July 15, 2013 at 7:38 AM

Asiana fake pilot names a juvenile joke from NTSB on KTVU TV

On Friday, KTVU TV in the Bay Area reported the names of the Asiana pilots on air, and named four fake Asian-sounding names: “Captain Sum Ting Wong,” “Wi Tu Lo,” “Ho Lee Fuk” and “Bang Ding Ow.” Here is the video of the news report.

Get it? Captain Sum Ting Wong rhymes with Captain Something Wrong.

After the social media world went after KTVU and the nonprofit Asian American Journalists Association started asking questions, the National Transportation Safety Board apologized and acknowledged that a summer intern “erroneously confirmed the pilot names,” in a Friday news release. KTVU also issued an apology Friday.

AAJA released a statement saying, “Those names were not only wrong, but so grossly offensive that it’s hard for us at the Asian American Journalists Association to fathom how those names made it on the broadcast.” In fact, a KTVU staff member hung up on AAJA President Paul Cheung when he called to ask how the names appeared on air, according to Cheung.

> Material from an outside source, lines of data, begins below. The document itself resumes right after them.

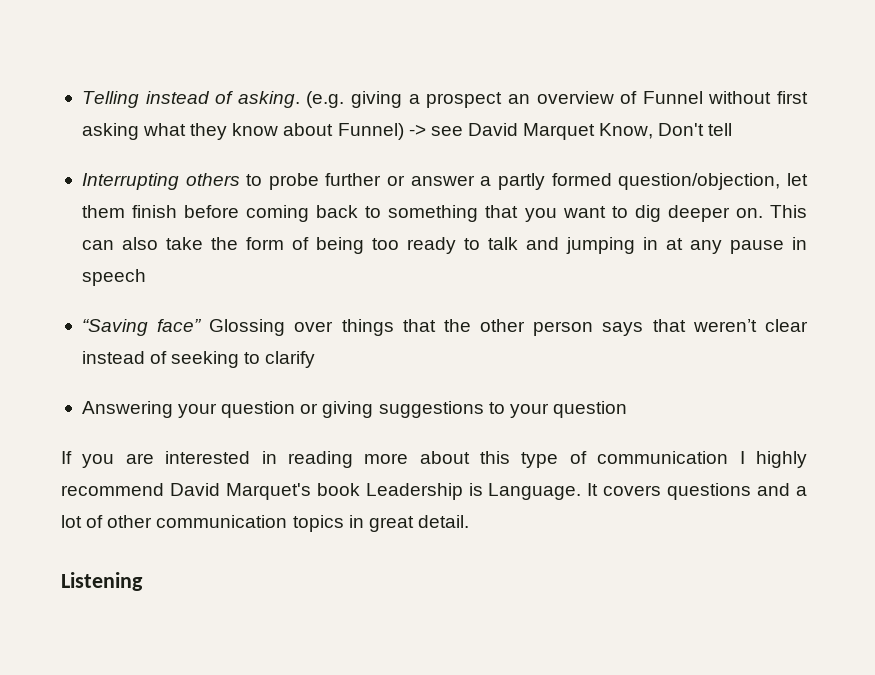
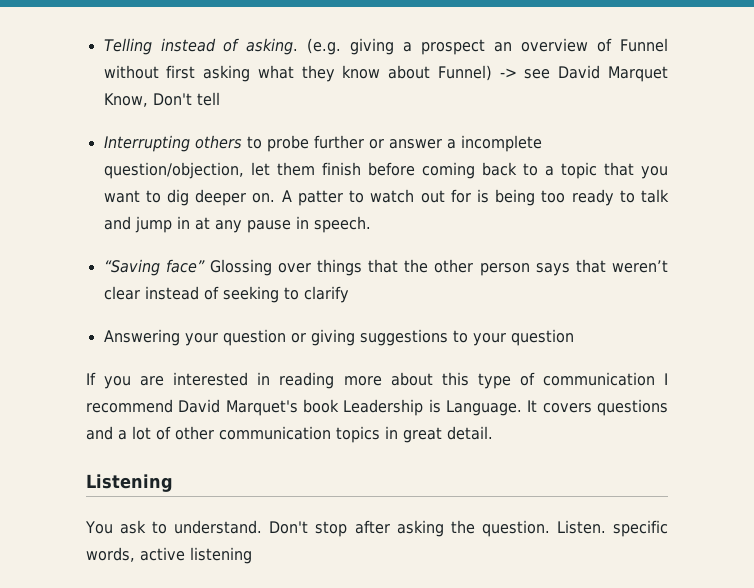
[498,173,612,190] partly formed -> [460,135,542,152] incomplete
[388,205,479,222] something -> [544,162,597,179] a topic
[769,205,807,218] [81,237,309,250] This can also take the form of -> [281,189,489,206] A patter to watch out for is
[565,237,635,254] jumping -> [134,216,172,233] jump
[81,269,146,286] speech -> [313,216,371,233] speech.
[755,451,807,468] highly -> (668, 379) none
(143, 581) none -> [85,520,668,537] [86,547,252,564] // You ask to understand. Don't stop after asking the question. Listen. specific words, active listening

To put this in context, this is an aviation disaster in which three people died, many were critically injured, possibly paralyzed, and the government agency charged with investigating the crash made a joke of it.

When the agency held a news conference reporting the final minutes of pilot dialogue before the crash, should we consider that a joke too? Perhaps it would be helpful if the agency’s final report about the Asiana 777 crash in San Francisco was issued in gibberish, which the NTSB could claim was Korean.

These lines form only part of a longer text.